= Carlton Forge Works =

American aerospace company

Carlton Forge Works is an aerospace manufacturing company that produces seamless rolled rings. Carlton was founded in 1929 and was privately held. According to Manta and Business Week, the company has about 250-300 employees. The company was previously owned by Allan Carlton.

Carlton Forge Works manufactures mostly rolled rings by open-die forging and some forged parts by closed-die forging. The forged rings or forged parts are often refer to as “forgings” in the forging or aerospace industry. The forgings are made using either ferrous metals or nonferrous metals. However, Carlton utilizes mainly nonferrous metals. Properties of nonferrous alloys are resistance to corrosion, electrical conductivity, and ease of fabrication. The production of these materials, for example, includes titanium, aluminum, iron, nickel, cobalt based alloys, stainless steels, carbon steels, copper, and lead.

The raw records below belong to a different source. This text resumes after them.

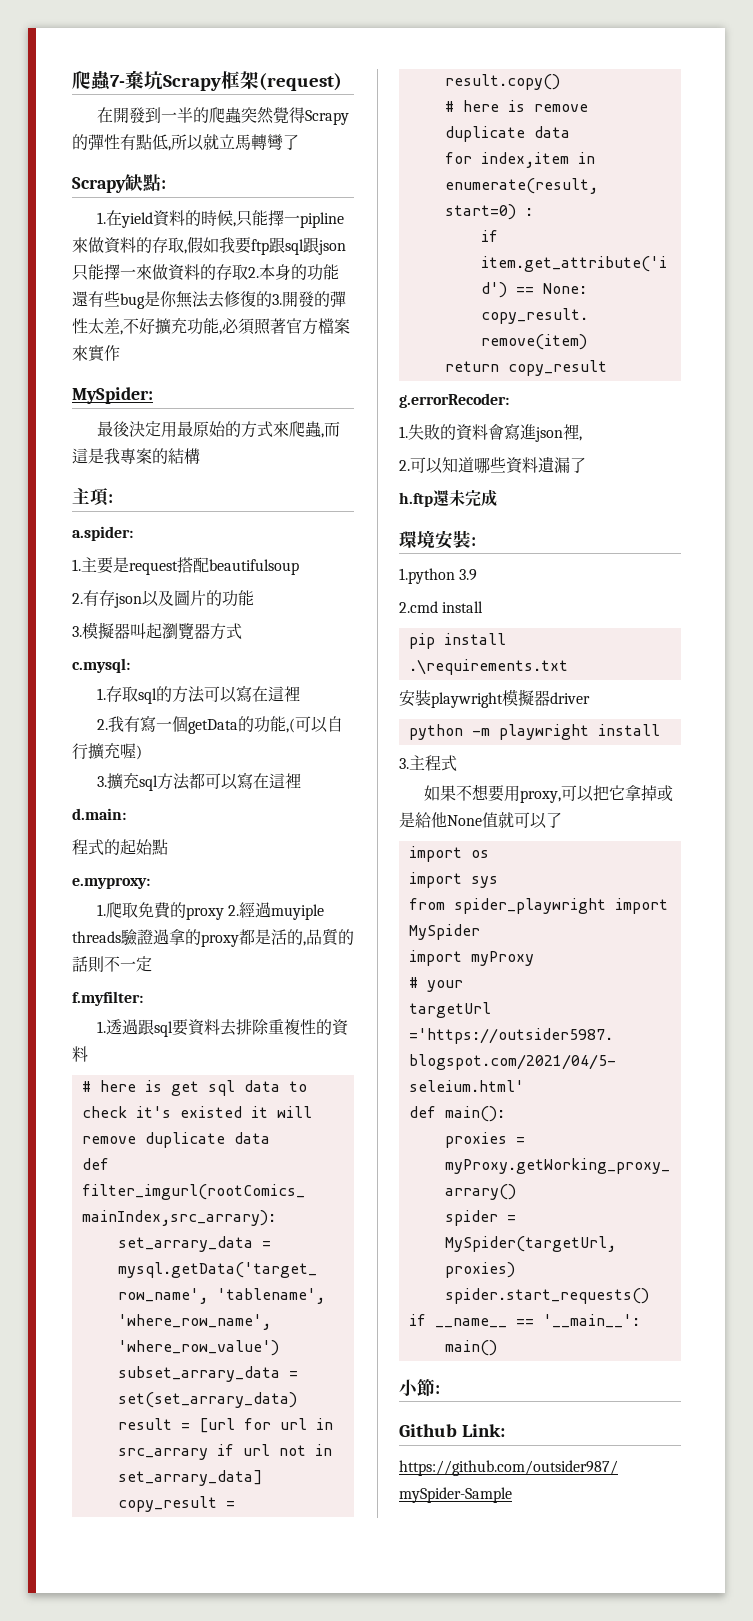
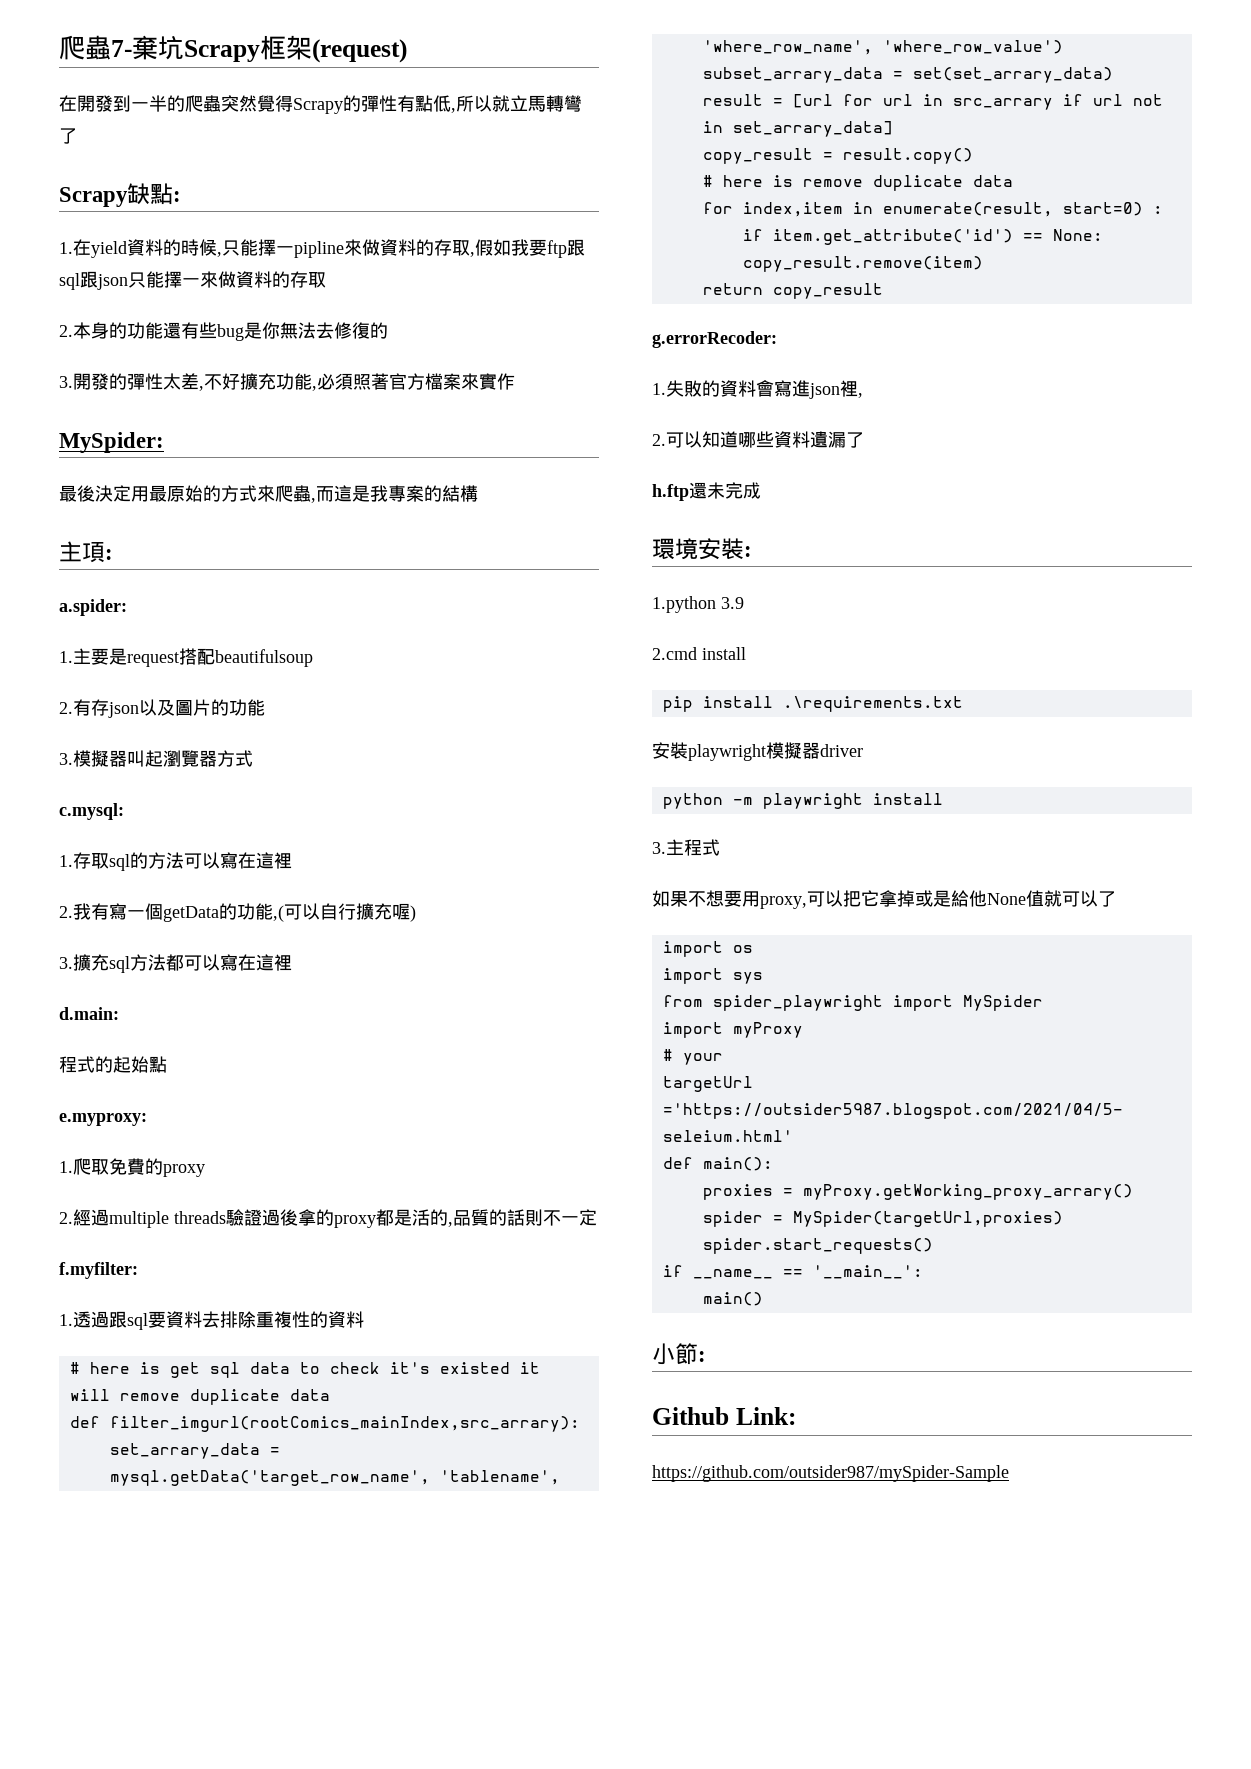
(248, 272) none -> (326, 280) //
(272, 299) none -> (388, 330) //
(224, 913) none -> (205, 1170) //
[271,904,325,920] muyiple -> [109,1211,169,1228] multiple
(169, 937) none -> [280,1209,298,1226] 後

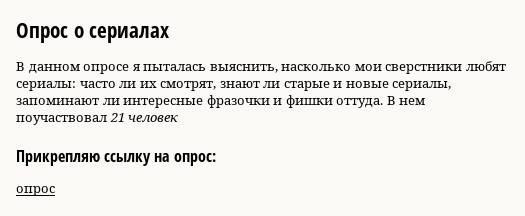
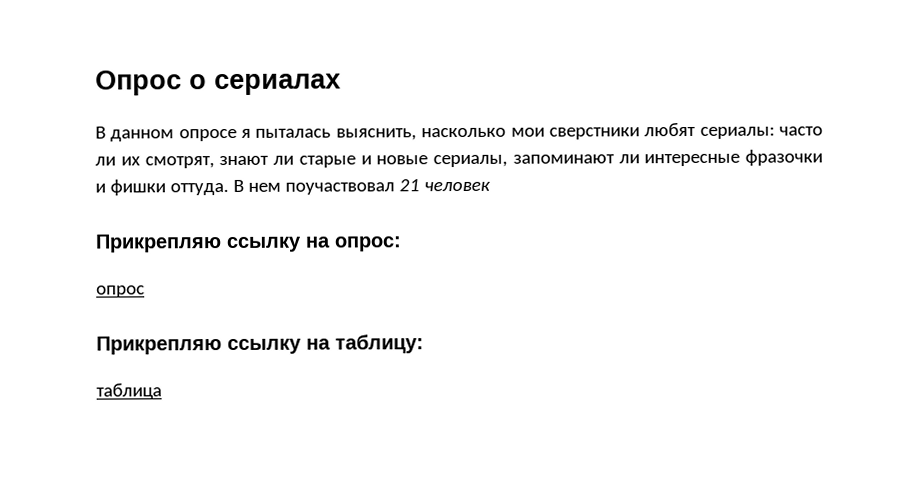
(55, 191) none -> [96,334,424,355] [96,383,162,400] // Прикрепляю ссылку на таблицу: // таблица

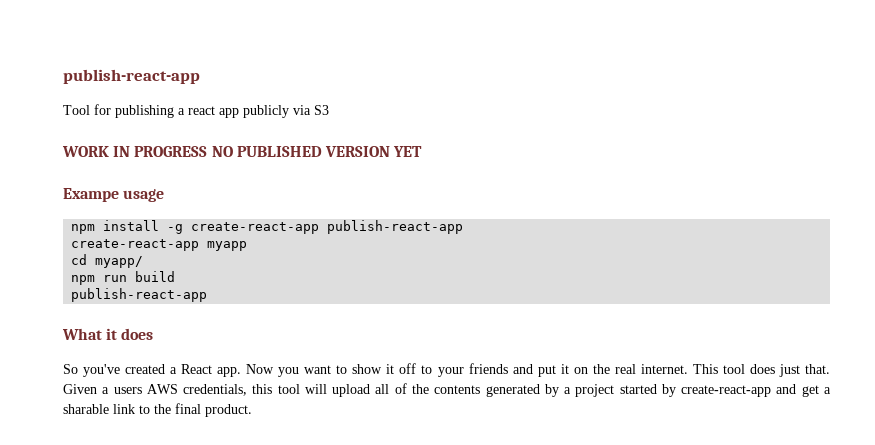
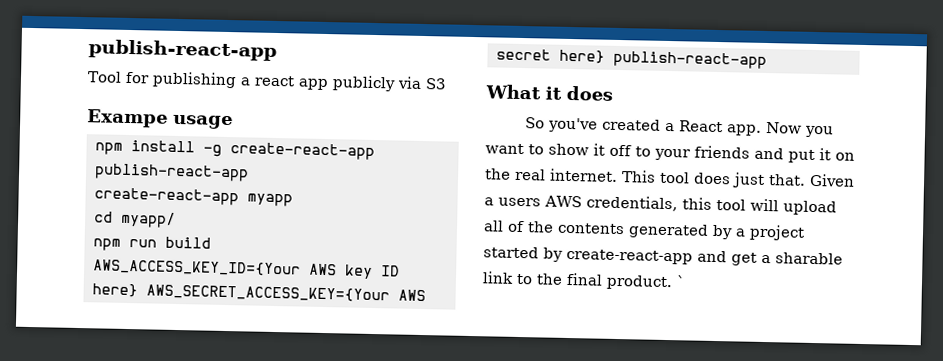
[62,146,423,157] // WORK IN PROGRESS NO PUBLISHED VERSION YET -> (447, 84) none
(176, 276) none -> [93,259,400,279] [92,283,426,303] [496,48,605,64] AWS_ACCESS_KEY_ID={Your AWS key ID here} AWS_SECRET_ACCESS_KEY={Your AWS secret here}
(252, 410) none -> [676,275,686,288] `

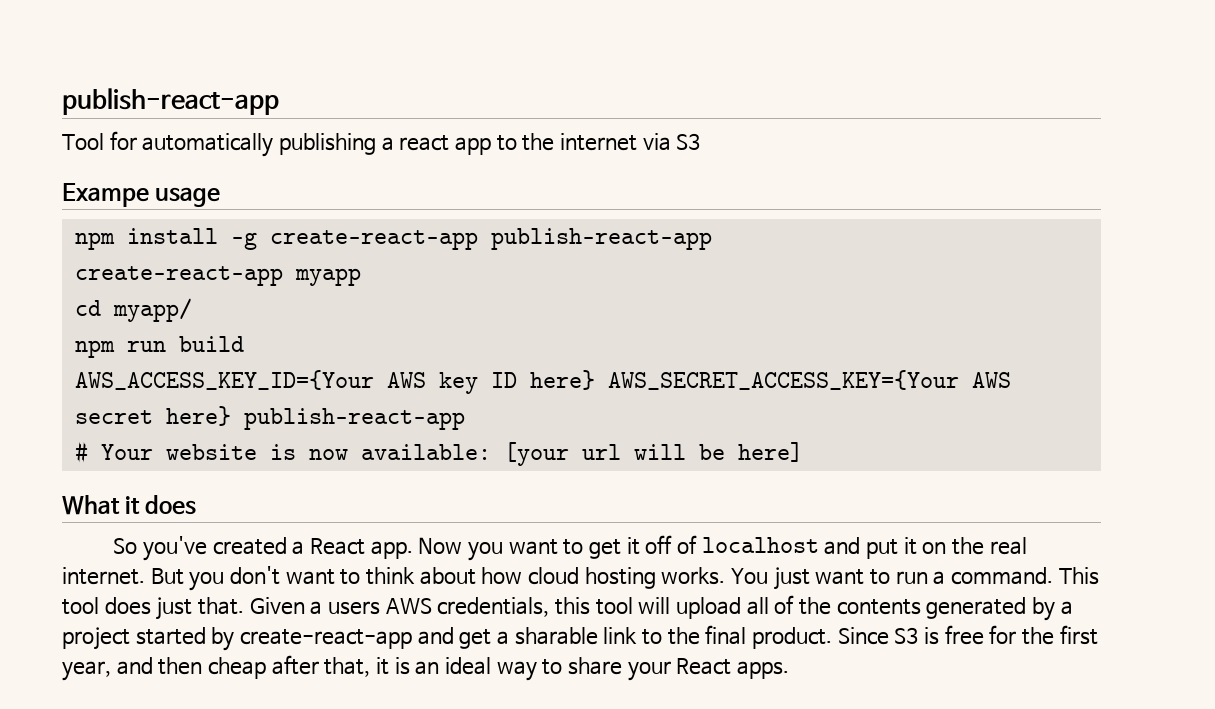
(150, 77) none -> [142,133,274,157] automatically
[331,75,396,92] publicly -> [496,133,637,151] to the internet
(767, 59) none -> [74,441,803,466] // # Your website is now available: [your url will be here]
[548,143,589,156] show -> [588,539,621,559] get
[635,145,750,161] to your friends -> [676,535,819,554] of localhost
(618, 175) none -> [150,566,1054,591] But you don't want to think about how cloud hosting works. You just want to run a command.
[676,275,686,288] ` -> [837,625,1098,645] [62,655,789,681] Since S3 is free for the first year, and then cheap after that, it is an ideal way to share your React apps.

The primary products of Carlton Forge Works are rotating and structural components, land-based turbine engines, and aircraft parts for commercial and military aviation; the company serves the aerospace, gas turbine, commercial, and nuclear industries. Unlike other forge shops, Carlton makes high quality forgings for major customers such as General Electric, United Technologies (Pratt & Whitney), Honeywell International, Rolls-Royce, GKN, MTU, Mitsubishi, Samsung, and other smaller companies. Although not a large corporation, its departments consist of sales, purchasing, accounting, production, engineering, manufacturing, metallurgy, and quality.

==History==

Since its inception in 1929, Carlton Forge Works' business experienced expansion and contraction. The revenues of the company have gone up and down due to the cycle of the aerospace industry. In the past, there had been reported layoffs. Carlton is located in Paramount California and has two websites, carltonforgeworks.com as their primary website and pccforgedproducts.com/brands as part of parent company PCC.

In 2009, Precision Castparts Corporation (PCC) acquired Carlton Forge Works in a $850 million deal that broadened the company's forging operations. The transaction also includes another hammer forging operation in Oxnard, California, called Arcturus Manufacturing Corporation. The CEO of PCC Mark Donegan said that Carlton had been a target for acquisition for a long time because the company had been doing several big aerospace projects, including the Boeing 787 and Airbus aircraft. Furthermore, the acquisition enables PCC to provide a full range of products to current customers, and increases the forging capabilities.